In this post, we aim to bridge that gap and to help you understand what the sparsity-quantization training workflow looks like, advise on best practices for sparsity with regards to TensorRT acceleration, and present an end-to-end case study with ResNet-34.
Structured sparsity
NVIDIA Sparse Tensor Cores use a 2:4 pattern, meaning that two out of each contiguous block of four values must be zero. In other words, we follow a 50% fine-grained structured sparsity recipe, with no computations being done on zero-values due to the available support directly on the Tensor Cores. This results in more workload being computed in the same amount of time. In this post, we refer to this process as pruning.
For more information, see Accelerating Inference with Sparsity Using the NVIDIA Ampere Architecture and NVIDIA TensorRT.
Quantization
Quantization refers to the process of mapping continuous infinite values to a finite set of discrete values (for example, FP32 to INT8). There are two main quantization techniques discussed in this post:
- Post-training quantization (PTQ): Uses an implicit quantization workflow. In implicitly quantized networks, each quantized tensor has an associated scale that is used to implicitly quantize and dequantize values through calibration. TensorRT then checks in which precision that layer runs faster and executes it accordingly.
- Quantization-aware training (QAT): Uses an explicit quantization workflow. Explicitly quantized networks make use of quantize and dequantize (Q/DQ) nodes to explicitly indicate which layers must be quantized. This means that you have more control over which layers are running in INT8. For more information, see Q/DQ Layer-Placement Recommendations.
For more information about quantization basics, a comparison between PTQ and QAT quantization techniques, insights on when to choose which, and quantization in TensorRT, see Achieving FP32 Accuracy for INT8 Inference Using Quantization Aware Training with NVIDIA TensorRT.
Workflow for deploying sparse-quantized models in TensorRT
The workflow for deploying sparse-quantized models in TensorRT, considering PyTorch as the DL framework, has the following steps:
- Sparsifying and fine-tuning a pretrained dense model in PyTorch.
- Quantizing the sparsified model through the PTQ or QAT workflow.
- Deploying the obtained sparse INT8 engine in TensorRT.
Figure 1 shows all three steps. One distinction in step 2 is that Q/DQ nodes are present in the ONNX graph generated through QAT but absent in the ONNX graph generated through PTQ. For more information, see Working with INT8.
Given that, here’s the full workflow for QAT:
- Sparsifying and fine-tuning a pretrained dense model in PyTorch.
- Quantizing, calibrating, and fine-tuning the sparsified model in PyTorch.

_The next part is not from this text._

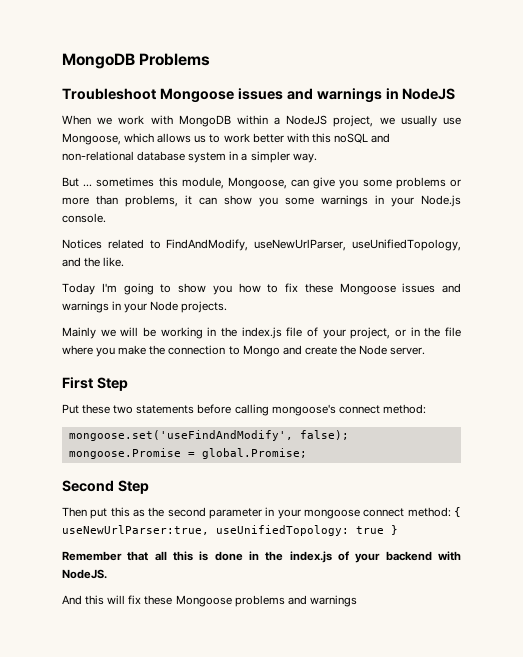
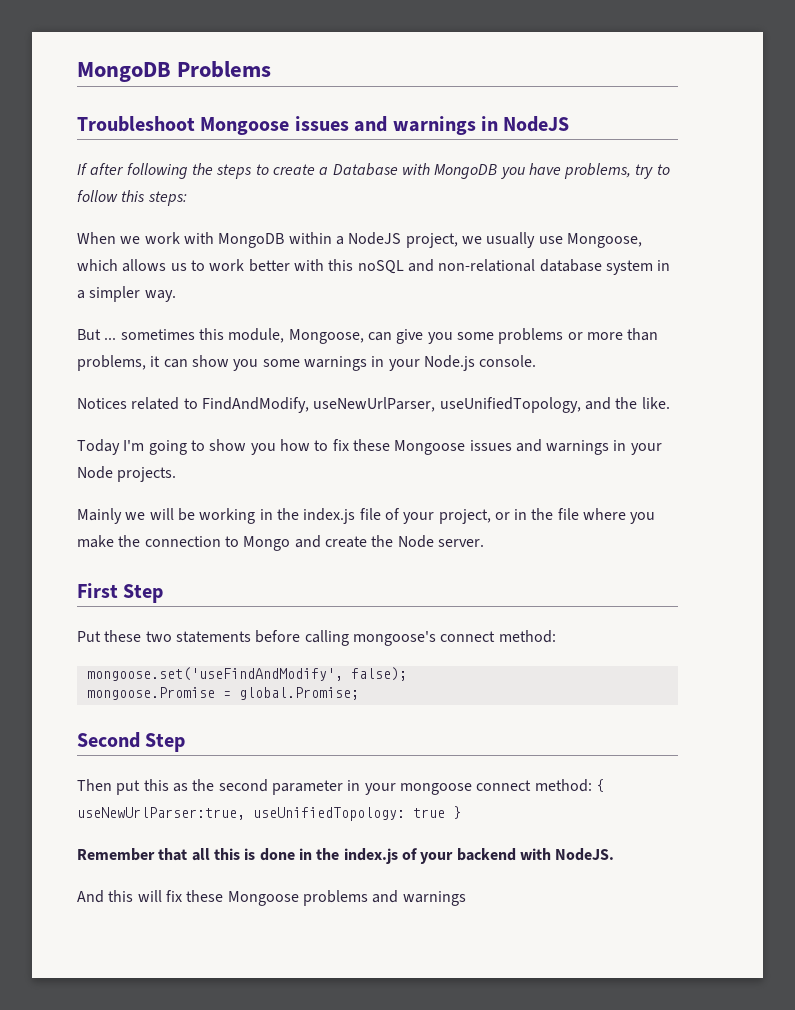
(456, 94) none -> [77,163,670,179] [77,190,187,206] // If after following the steps to create a Database with MongoDB you have problems, try to follow this steps:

- Exporting the PyTorch model to ONNX.
- Generating a TensorRT engine through ONNX.
- Deploying the obtained Sparse INT8 engine in TensorRT.
On the other hand, here’s the full workflow for PTQ:
- Sparsifying and fine-tuning a pretrained dense model in PyTorch.
- Exporting the PyTorch model to ONNX.
- Calibrating and quantizing the sparsified ONNX model through the TensorRT builder, generating a TensorRT engine.
- Deploying the obtained sparse INT8 engine in TensorRT.
Case study: ResNet-34
This section demonstrates a case study of the Sparsity-Quantization workflow with ResNet-34. For more information, see the full code example on the /SparsityINT8 GitHub repo.
Requirements
Here’s the basic configuration required to follow this case study:
- Python 3.8
- PyTorch 1.11 (also tested with 2.0.0)
- PyTorch vision
- apex sparsity toolkit
- pytorch-quantization toolkit
- TensorRT 8.6
- Polygraphy
- ONNX opset>=13
- NVIDIA Ampere architecture GPU for Tensor Core support
This case study requires the ImageNet 2012 dataset for image classification. For more information about downloading the dataset and converting it to the required format, see the readme on the GitHub repo.
This dataset is needed for sparsity training, sparse-QAT model fine-tuning, and sparse-PTQ model calibration. It is also used to evaluate the models.
Step 1: Sparsify and fine-tune from the dense model
Load the pretrained dense model and augment the model and the optimizer for sparsity training. For more information, see the NVIDIA/apex/tree/master/apex/contrib/sparsity folder.
import copy
from torchvision import models
from apex.contrib.sparsity import ASP
# Load dense model
model_dense = models.__dict__["resnet34"](pretrained=True)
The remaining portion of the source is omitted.